Ever gotten tired of cereal for breakfast? Well then, this is going to change your life. Forever. Below you’ll find a few awesome smoothies/fruit juices that I make and drink often in the mornings. They’re a great breakfast item; they’re incredibly easy and quick to make, they’re healthy and nutritious, and they’re all very delicious.

Apple Banana Smoothie:

·         1 Banana

·         1 Apple or 1 Pear

·         A few nuts (almonds, walnuts, etc.)

·         About a cup of milk

IMAG0077

This one is particularly filling, since it’s basically like eating a whole apple and banana.

Grape Juice:

·         A lot of grapes

·         Some ice cubes

·         Some water

IMAG0081

Use purple grapes (red grapes?) for an especially sweet juice, or try green grapes for a tart, refreshing beverage.

Watermelon Juice:

·         A bunch of chopped watermelon pieces

·         Some water

·         A pinch of lemon juice

IMAG0079

This is a great summer drink.
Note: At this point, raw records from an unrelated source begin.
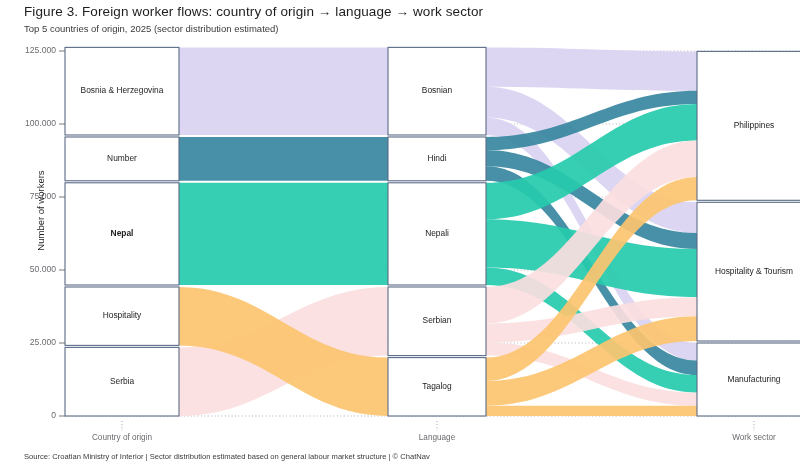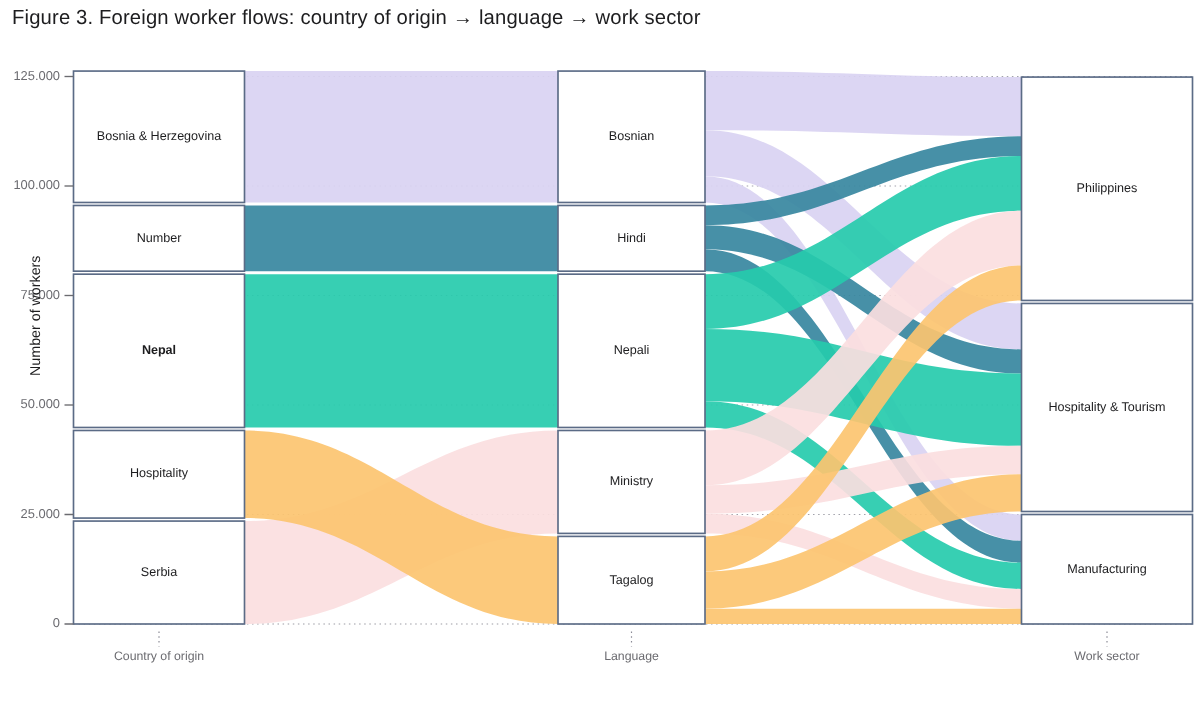"Figure 3. Foreign worker flows:" .fig { margin-left: none -> 16px }
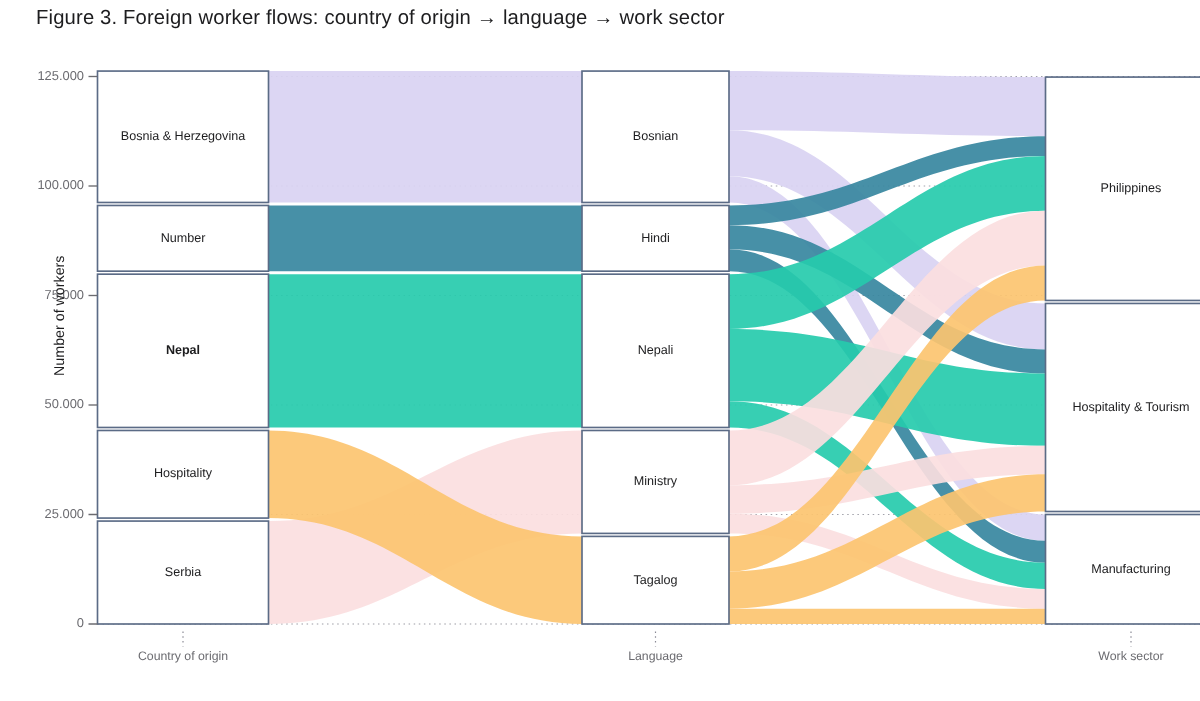"Top 5 countries of origin," div.subtitle { html: none -> <div>Top 5 countries of origin, 2025 (sector distribution estimated)</div> }
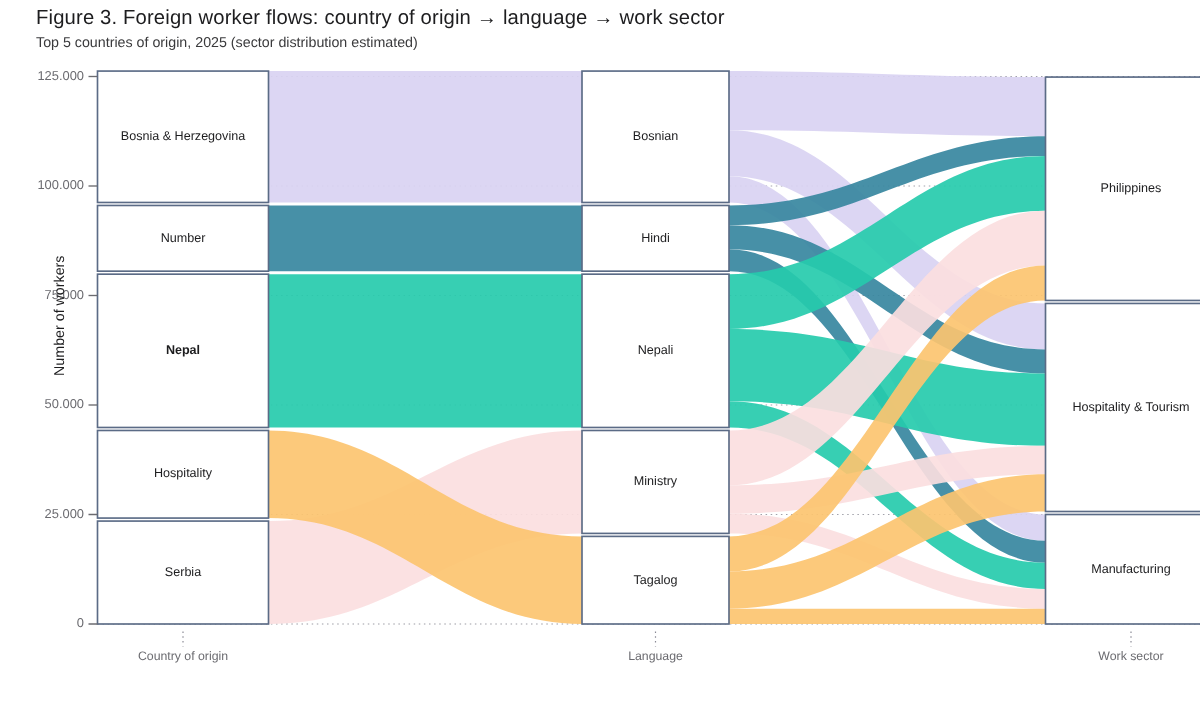"Ministry" div.nodelabel { text: Ministry -> Serbian }
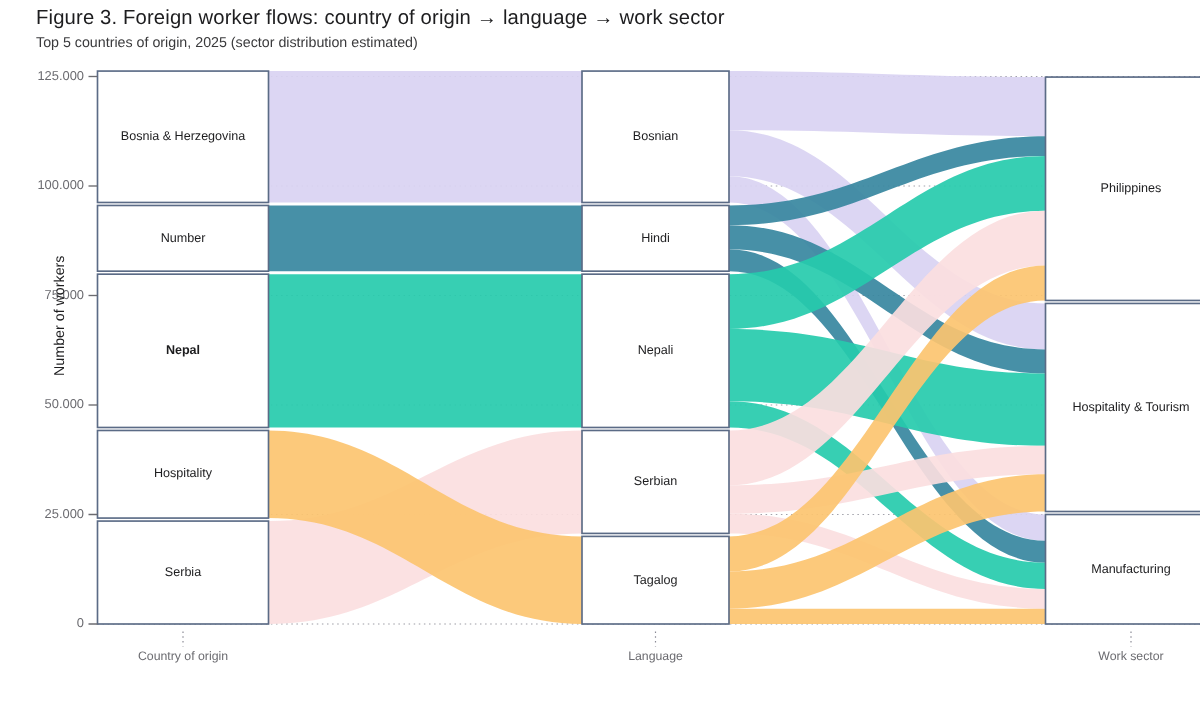"Source: Croatian Ministry of Interior" div.footer { html: none -> <div>Source: Croatian Ministry of Interior | Sector distribution estimated based on general labour market structure | © ChatNav</div> }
It’s tasty and relaxing.

Green Juice :

·         A chunk of pineapple

·         A few grapes

·         A small piece of apple

·         A small piece of banana

·         Some kale or some spinach

IMAG0082

Super healthy, and with all the fruits in there you don’t even taste the veggies.

Cantaloupe Juice:

·         A bunch of pieces of cantaloupe

·         A bit of milk

IMAG0084

Another great summer drink.

I usually use a Magic Bullet to make my smoothies in college, so they’re not always as smooth and consistent as the ones we make at home with our bid ‘ol blender, but it’s still good enough. So yeah, get a magic bullet or some other blender, and use these drinks to transform your mornings. You’re welcome.